TO DO –
Print every entry exactly once more, omitting each picture.

DATA FOR THIS EXERCISE –

========================================================================

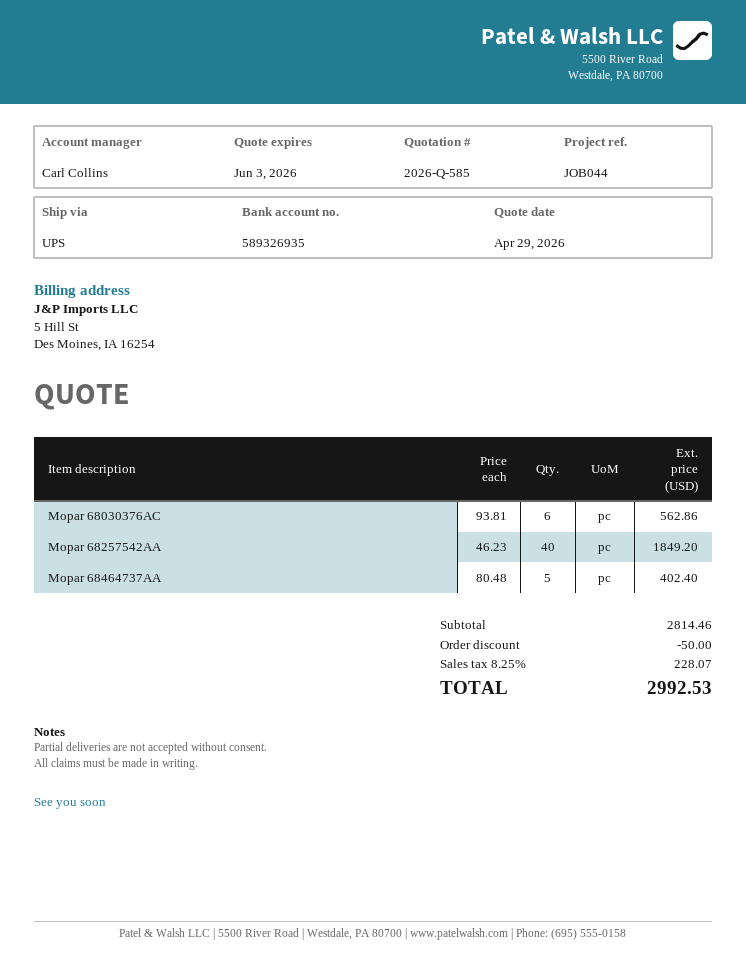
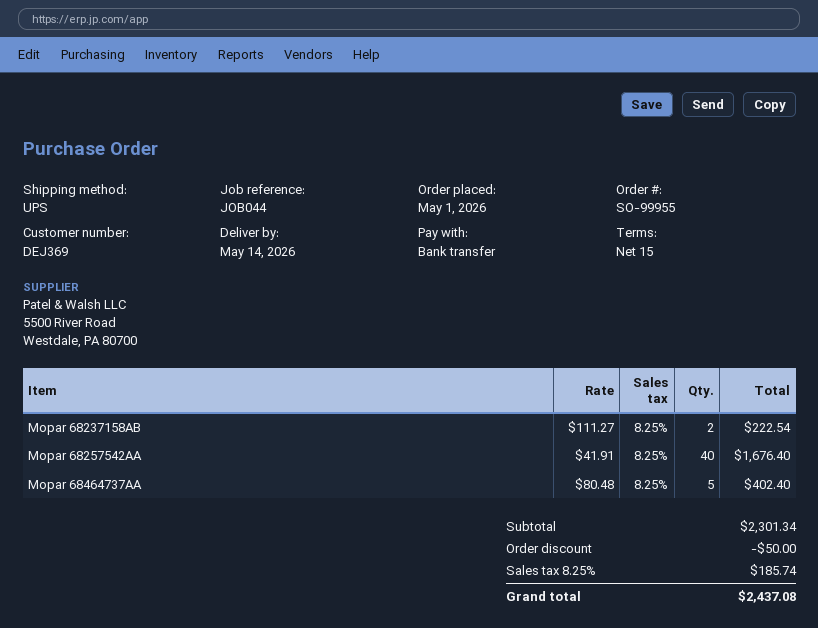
Mopar 68030376AC: 6 x 93.81 = 562.86 -> none
Mopar 68257542AA: 40 x 46.23 = 1849.20 -> 40 x 41.91 = 1676.40
Mopar 68237158AB: none -> 2 x 111.27 = 222.54
subtotal: 2814.46 -> 2301.34
tax: 8.25% = 228.07 -> 8.25% = 185.74
total: 2992.53 -> 2437.08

========================================================================

THE COMPLETED TASK –
Mopar 68030376AC: 6 x 93.81 = 562.86 -> none
Mopar 68257542AA: 40 x 46.23 = 1849.20 -> 40 x 41.91 = 1676.40
Mopar 68237158AB: none -> 2 x 111.27 = 222.54
subtotal: 2814.46 -> 2301.34
tax: 8.25% = 228.07 -> 8.25% = 185.74
total: 2992.53 -> 2437.08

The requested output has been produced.